Records from a dataset
··········

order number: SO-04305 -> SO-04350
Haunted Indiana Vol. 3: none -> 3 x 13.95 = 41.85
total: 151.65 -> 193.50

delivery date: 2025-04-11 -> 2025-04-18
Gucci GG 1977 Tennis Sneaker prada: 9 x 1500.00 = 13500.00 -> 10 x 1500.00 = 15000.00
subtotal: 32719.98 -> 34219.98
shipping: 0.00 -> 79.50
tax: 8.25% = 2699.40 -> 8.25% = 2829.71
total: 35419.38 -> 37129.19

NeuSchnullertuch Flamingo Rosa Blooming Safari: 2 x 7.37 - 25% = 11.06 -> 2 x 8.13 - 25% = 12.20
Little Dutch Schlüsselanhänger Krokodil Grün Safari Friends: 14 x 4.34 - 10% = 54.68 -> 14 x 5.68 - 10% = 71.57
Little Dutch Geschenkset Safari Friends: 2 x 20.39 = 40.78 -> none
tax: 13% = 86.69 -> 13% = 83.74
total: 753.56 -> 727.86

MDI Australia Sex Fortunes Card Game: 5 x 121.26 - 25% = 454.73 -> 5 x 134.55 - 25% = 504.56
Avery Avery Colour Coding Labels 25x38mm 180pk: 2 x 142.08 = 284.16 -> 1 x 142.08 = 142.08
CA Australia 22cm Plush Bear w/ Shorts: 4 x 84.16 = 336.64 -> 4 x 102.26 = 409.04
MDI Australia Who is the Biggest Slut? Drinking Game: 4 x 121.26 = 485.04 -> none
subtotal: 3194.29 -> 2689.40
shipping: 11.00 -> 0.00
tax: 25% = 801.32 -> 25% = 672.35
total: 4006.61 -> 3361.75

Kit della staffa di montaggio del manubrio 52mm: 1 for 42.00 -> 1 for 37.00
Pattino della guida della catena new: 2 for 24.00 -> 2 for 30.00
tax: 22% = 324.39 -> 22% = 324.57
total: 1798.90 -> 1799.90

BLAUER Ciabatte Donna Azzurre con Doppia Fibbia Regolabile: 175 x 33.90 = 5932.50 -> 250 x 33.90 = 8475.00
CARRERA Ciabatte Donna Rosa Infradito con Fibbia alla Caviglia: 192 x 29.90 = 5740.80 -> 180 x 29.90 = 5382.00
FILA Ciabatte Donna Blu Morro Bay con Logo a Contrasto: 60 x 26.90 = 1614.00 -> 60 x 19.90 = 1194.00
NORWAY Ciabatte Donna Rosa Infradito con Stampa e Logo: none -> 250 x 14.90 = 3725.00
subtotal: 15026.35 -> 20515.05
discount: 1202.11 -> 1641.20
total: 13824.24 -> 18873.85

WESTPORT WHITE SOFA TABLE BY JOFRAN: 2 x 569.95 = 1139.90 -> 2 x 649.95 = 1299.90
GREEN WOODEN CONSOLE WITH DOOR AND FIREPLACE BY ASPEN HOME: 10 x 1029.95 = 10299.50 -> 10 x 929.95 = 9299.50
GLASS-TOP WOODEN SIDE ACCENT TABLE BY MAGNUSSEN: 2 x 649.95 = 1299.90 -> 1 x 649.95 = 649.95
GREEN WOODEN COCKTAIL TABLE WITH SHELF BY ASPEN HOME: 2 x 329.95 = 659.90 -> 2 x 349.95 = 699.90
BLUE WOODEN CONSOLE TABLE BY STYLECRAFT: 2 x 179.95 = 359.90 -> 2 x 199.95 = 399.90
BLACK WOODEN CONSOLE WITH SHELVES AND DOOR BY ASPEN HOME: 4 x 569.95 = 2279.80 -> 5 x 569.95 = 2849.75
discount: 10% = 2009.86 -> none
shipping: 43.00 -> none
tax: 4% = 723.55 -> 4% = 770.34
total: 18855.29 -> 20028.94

··········

Set down, unchanged, only those lines above that fall between the line with "MDI Australia Who" and the line with "discount: 1202.11 -> 1641.20", the two end lines included.

**Task response:**
MDI Australia Who is the Biggest Slut? Drinking Game: 4 x 121.26 = 485.04 -> none
subtotal: 3194.29 -> 2689.40
shipping: 11.00 -> 0.00
tax: 25% = 801.32 -> 25% = 672.35
total: 4006.61 -> 3361.75

Kit della staffa di montaggio del manubrio 52mm: 1 for 42.00 -> 1 for 37.00
Pattino della guida della catena new: 2 for 24.00 -> 2 for 30.00
tax: 22% = 324.39 -> 22% = 324.57
total: 1798.90 -> 1799.90

BLAUER Ciabatte Donna Azzurre con Doppia Fibbia Regolabile: 175 x 33.90 = 5932.50 -> 250 x 33.90 = 8475.00
CARRERA Ciabatte Donna Rosa Infradito con Fibbia alla Caviglia: 192 x 29.90 = 5740.80 -> 180 x 29.90 = 5382.00
FILA Ciabatte Donna Blu Morro Bay con Logo a Contrasto: 60 x 26.90 = 1614.00 -> 60 x 19.90 = 1194.00
NORWAY Ciabatte Donna Rosa Infradito con Stampa e Logo: none -> 250 x 14.90 = 3725.00
subtotal: 15026.35 -> 20515.05
discount: 1202.11 -> 1641.20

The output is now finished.